ABOUT THIS EXERCISE: What is the count of lines in the records that include "actionbar"? Reply with that number alone.

Items from a data source:
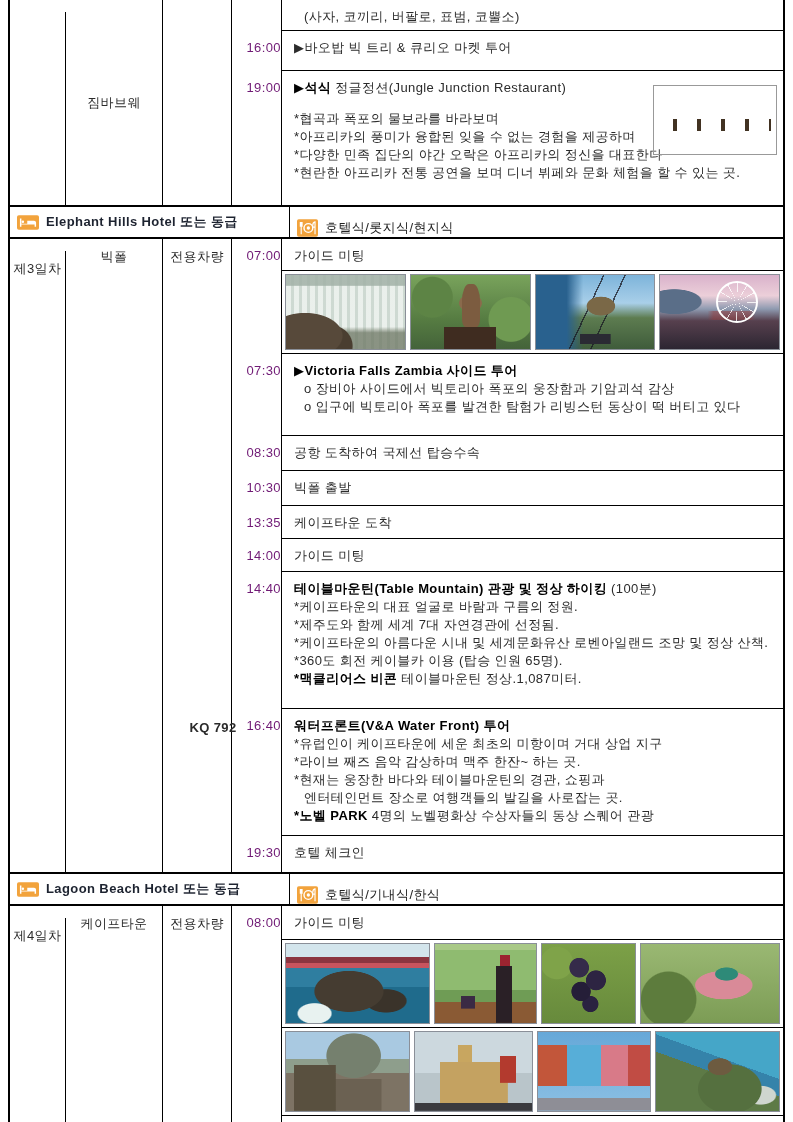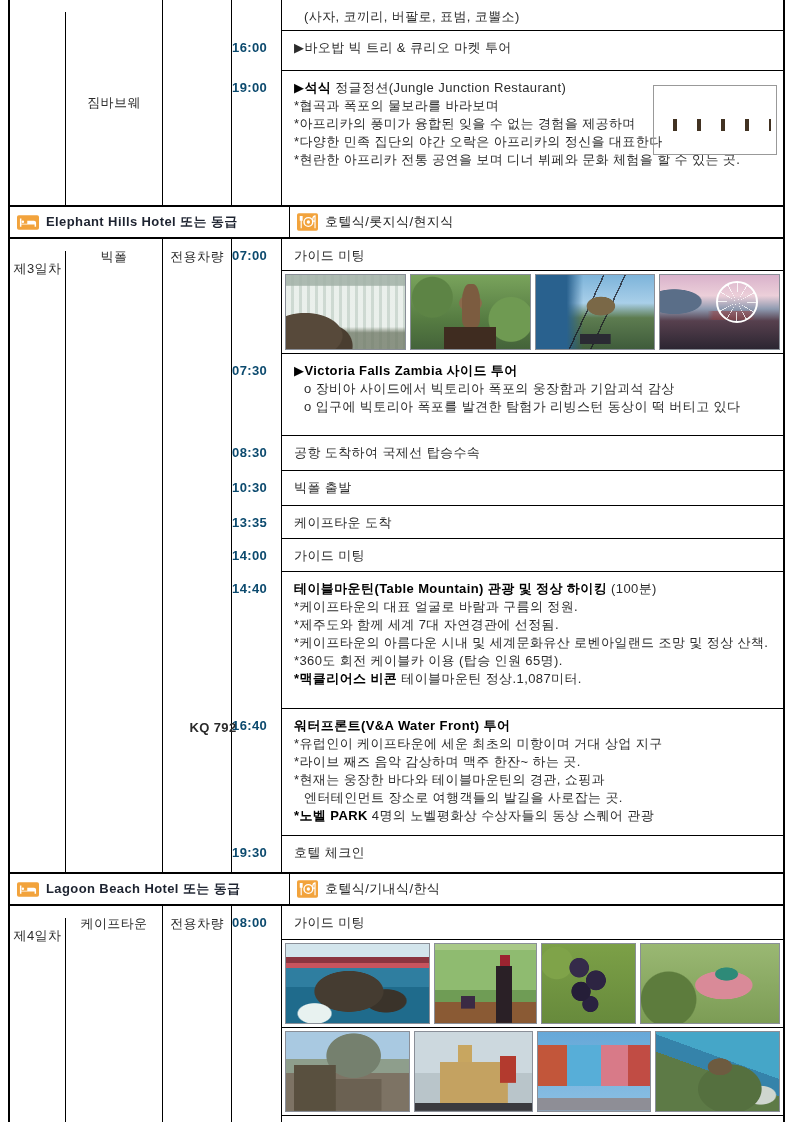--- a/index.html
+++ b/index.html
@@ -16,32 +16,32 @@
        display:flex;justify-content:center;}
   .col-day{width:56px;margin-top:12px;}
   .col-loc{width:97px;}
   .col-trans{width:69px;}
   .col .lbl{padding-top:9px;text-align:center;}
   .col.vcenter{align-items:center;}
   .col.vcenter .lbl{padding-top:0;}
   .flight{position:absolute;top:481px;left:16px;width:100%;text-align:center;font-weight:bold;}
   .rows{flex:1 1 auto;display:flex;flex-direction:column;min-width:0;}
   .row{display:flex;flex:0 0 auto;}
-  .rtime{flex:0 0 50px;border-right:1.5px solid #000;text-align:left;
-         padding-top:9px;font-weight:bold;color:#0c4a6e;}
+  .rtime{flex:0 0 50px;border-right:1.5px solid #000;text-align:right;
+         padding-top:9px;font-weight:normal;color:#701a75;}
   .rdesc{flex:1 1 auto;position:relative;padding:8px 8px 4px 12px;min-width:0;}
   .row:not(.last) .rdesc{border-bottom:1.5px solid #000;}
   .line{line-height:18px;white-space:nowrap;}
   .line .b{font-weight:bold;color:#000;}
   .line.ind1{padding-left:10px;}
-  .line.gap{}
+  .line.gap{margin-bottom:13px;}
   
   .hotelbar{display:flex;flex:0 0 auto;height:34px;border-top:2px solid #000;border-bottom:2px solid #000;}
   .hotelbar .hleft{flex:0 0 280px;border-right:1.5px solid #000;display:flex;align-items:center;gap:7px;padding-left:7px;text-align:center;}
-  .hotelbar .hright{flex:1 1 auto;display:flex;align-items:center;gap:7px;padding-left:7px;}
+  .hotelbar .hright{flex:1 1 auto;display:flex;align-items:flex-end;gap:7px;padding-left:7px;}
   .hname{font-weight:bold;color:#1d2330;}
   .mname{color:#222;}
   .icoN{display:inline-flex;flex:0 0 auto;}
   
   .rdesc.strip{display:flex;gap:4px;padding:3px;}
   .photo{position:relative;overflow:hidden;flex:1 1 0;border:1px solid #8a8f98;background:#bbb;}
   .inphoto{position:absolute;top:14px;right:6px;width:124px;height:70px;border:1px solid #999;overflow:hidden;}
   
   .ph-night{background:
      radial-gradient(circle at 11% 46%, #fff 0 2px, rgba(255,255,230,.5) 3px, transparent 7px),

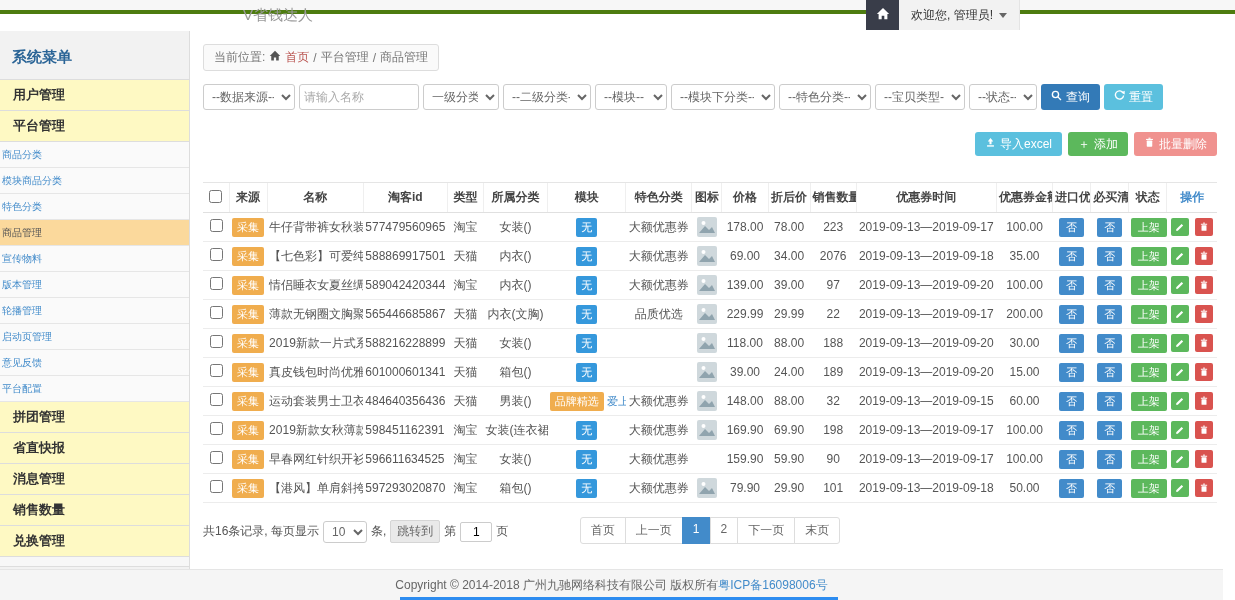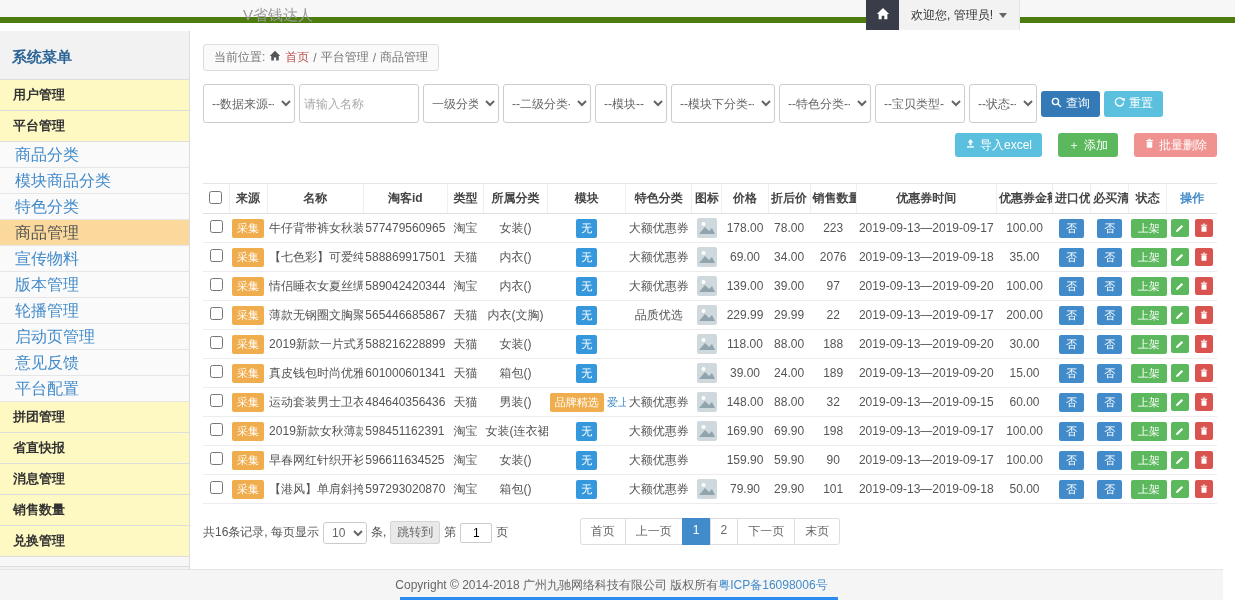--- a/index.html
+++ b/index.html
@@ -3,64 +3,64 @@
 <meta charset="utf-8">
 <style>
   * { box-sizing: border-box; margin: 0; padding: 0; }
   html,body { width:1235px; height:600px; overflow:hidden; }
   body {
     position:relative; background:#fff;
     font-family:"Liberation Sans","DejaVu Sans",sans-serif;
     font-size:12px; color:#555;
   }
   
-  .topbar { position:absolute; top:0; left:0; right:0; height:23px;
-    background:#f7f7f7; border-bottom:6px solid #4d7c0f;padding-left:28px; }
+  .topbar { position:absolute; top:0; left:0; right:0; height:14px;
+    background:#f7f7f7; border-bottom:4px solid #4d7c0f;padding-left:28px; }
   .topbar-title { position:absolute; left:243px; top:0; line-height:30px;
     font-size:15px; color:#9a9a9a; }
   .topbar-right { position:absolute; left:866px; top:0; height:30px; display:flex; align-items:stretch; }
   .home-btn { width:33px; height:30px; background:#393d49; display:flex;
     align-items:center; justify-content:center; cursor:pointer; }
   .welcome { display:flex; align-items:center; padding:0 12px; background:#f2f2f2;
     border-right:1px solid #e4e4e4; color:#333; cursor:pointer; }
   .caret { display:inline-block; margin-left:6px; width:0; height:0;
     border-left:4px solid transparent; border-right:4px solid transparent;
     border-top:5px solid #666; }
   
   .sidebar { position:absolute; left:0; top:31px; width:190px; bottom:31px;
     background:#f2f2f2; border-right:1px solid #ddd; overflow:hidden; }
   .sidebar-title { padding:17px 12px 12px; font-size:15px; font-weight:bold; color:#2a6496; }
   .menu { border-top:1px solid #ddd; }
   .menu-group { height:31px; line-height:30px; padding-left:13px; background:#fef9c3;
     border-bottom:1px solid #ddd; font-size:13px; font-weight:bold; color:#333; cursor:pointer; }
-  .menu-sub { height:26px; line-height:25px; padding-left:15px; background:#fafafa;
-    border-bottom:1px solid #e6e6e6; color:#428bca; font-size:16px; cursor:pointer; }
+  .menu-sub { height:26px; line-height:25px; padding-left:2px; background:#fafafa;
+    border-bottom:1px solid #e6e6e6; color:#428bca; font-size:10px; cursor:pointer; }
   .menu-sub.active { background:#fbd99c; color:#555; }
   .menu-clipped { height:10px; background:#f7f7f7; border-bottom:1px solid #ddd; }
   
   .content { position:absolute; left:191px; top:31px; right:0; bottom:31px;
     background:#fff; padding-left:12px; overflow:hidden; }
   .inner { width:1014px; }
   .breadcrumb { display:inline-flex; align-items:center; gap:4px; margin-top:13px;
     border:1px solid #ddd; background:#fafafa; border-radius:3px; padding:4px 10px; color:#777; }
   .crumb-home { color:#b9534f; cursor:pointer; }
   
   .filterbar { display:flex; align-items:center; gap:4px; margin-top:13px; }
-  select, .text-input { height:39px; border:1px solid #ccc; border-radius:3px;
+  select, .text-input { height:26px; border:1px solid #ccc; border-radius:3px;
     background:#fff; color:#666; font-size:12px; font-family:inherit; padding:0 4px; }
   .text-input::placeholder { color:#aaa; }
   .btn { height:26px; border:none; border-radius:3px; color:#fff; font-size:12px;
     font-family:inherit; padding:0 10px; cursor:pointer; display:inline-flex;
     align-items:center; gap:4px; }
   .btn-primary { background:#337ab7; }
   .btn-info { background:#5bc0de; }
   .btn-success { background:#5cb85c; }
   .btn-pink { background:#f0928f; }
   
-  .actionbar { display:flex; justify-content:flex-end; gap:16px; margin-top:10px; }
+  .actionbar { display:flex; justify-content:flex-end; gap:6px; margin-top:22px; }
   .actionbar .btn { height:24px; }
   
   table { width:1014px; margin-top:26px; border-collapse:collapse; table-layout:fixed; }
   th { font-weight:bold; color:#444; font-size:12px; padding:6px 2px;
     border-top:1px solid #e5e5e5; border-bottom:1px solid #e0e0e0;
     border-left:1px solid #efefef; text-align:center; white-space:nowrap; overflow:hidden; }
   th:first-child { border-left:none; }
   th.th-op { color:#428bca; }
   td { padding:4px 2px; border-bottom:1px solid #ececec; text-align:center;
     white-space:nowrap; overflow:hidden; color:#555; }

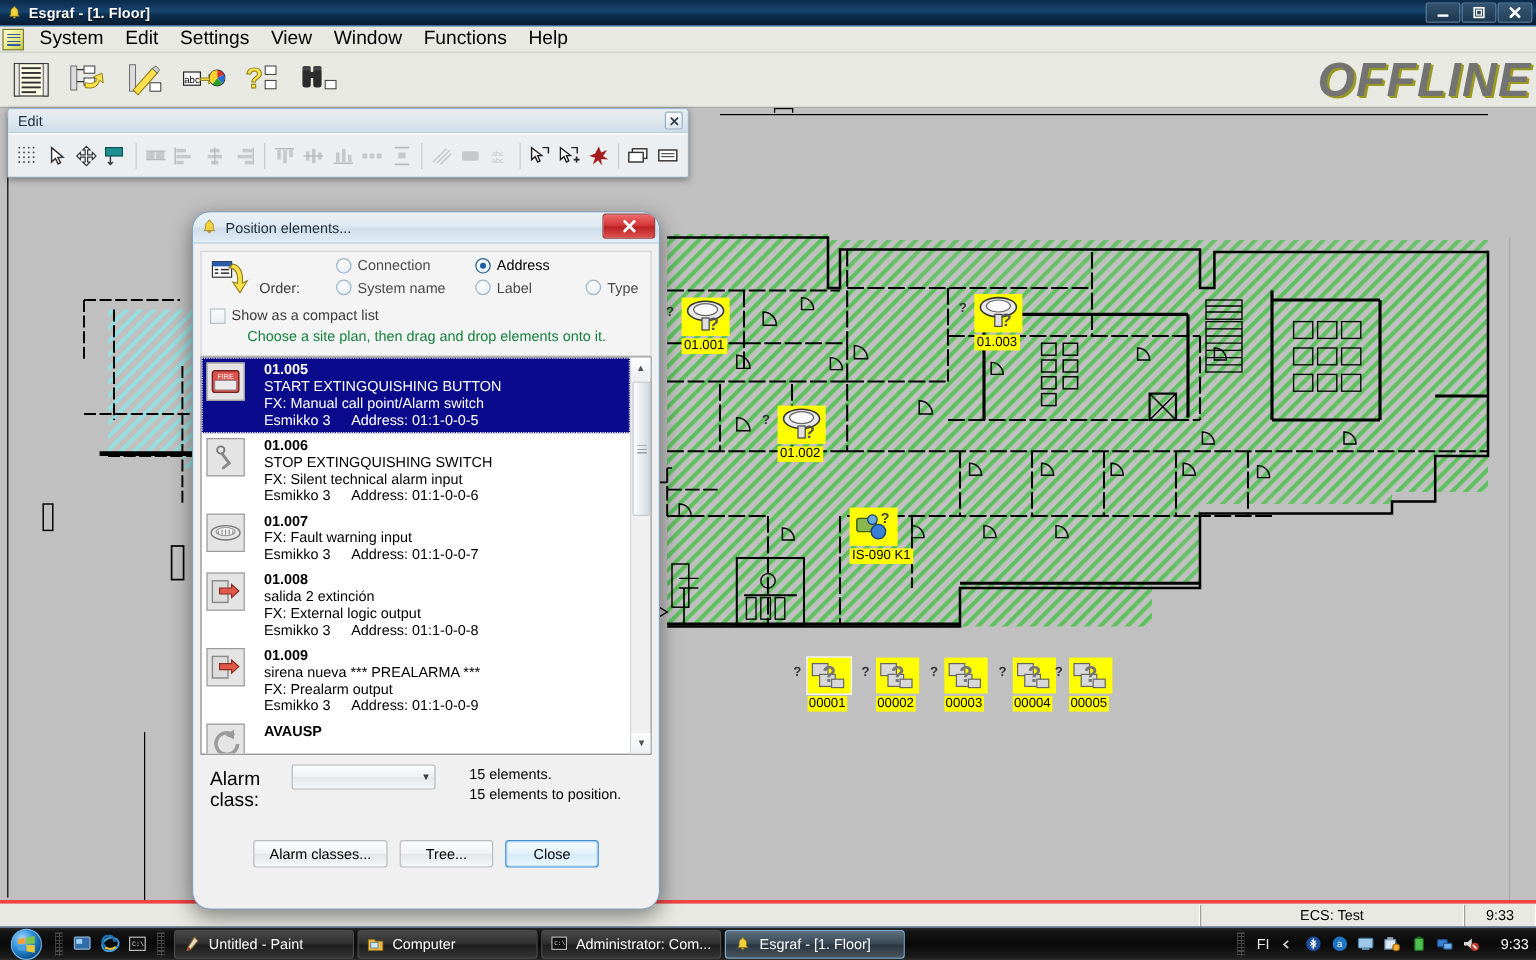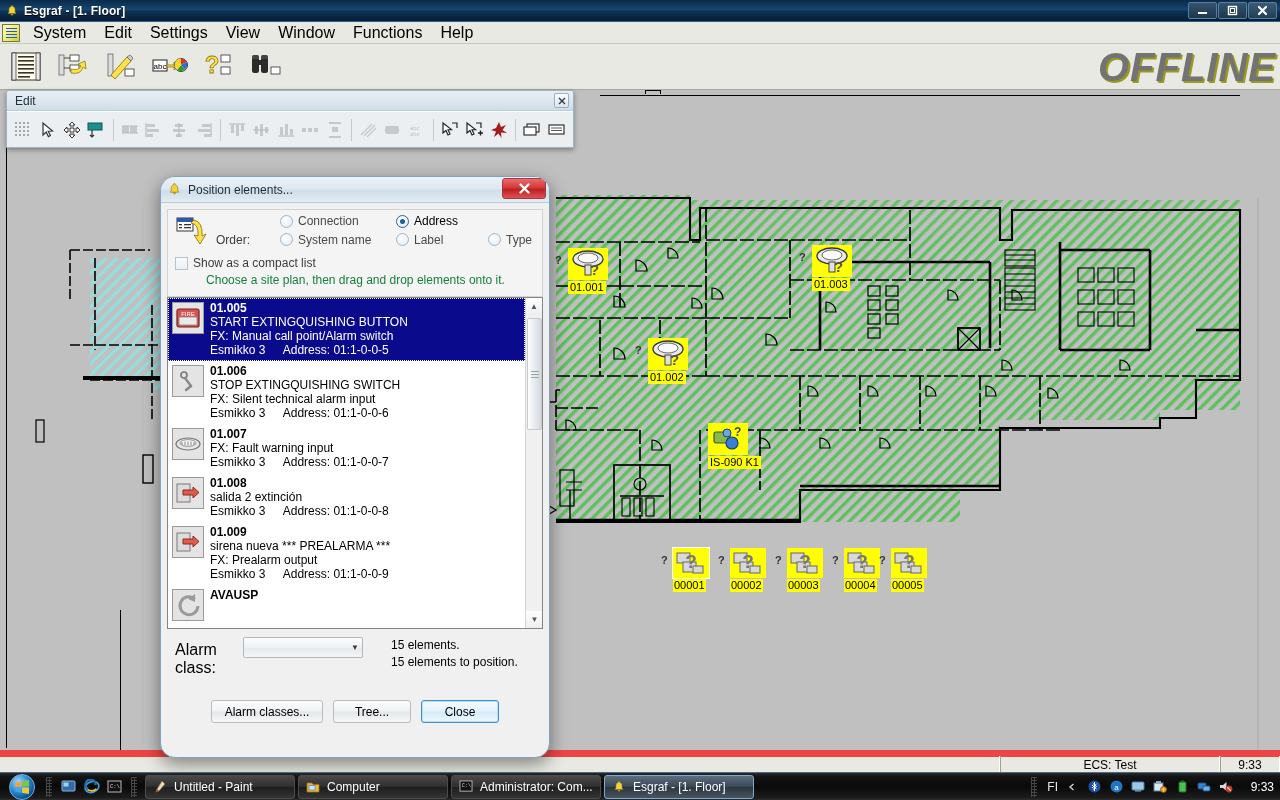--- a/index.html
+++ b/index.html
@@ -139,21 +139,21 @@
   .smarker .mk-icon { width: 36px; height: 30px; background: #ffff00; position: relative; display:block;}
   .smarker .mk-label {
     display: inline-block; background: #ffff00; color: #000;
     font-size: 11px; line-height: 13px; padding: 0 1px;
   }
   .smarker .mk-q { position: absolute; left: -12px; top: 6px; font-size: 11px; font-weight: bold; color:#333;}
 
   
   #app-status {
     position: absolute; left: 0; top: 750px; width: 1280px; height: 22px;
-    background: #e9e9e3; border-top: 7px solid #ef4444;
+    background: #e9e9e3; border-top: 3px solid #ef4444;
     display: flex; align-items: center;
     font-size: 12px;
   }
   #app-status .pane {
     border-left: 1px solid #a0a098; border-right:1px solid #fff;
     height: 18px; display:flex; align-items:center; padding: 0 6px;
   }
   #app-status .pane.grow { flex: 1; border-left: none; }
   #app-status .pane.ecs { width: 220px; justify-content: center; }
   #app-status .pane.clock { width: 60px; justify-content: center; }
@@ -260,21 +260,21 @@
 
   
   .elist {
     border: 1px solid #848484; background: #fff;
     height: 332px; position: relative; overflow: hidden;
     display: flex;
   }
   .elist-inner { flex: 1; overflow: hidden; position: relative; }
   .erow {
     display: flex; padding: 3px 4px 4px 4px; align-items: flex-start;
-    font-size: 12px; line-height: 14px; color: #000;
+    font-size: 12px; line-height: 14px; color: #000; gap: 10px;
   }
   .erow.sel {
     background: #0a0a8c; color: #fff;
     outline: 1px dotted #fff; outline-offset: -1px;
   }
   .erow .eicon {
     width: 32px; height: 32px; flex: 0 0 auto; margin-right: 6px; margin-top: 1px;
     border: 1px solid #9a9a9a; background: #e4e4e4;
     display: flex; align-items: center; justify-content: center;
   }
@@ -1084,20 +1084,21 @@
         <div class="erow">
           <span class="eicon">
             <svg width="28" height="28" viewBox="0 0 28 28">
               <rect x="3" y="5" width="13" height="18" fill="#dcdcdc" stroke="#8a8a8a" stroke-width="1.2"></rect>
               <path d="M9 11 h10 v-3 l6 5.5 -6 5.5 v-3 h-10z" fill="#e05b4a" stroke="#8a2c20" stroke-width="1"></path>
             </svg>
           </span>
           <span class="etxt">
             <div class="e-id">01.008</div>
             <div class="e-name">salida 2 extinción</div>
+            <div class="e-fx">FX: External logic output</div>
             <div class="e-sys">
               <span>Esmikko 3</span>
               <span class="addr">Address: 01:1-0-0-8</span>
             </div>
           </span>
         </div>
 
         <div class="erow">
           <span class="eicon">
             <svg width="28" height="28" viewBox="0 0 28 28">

ANSWER BOX: 3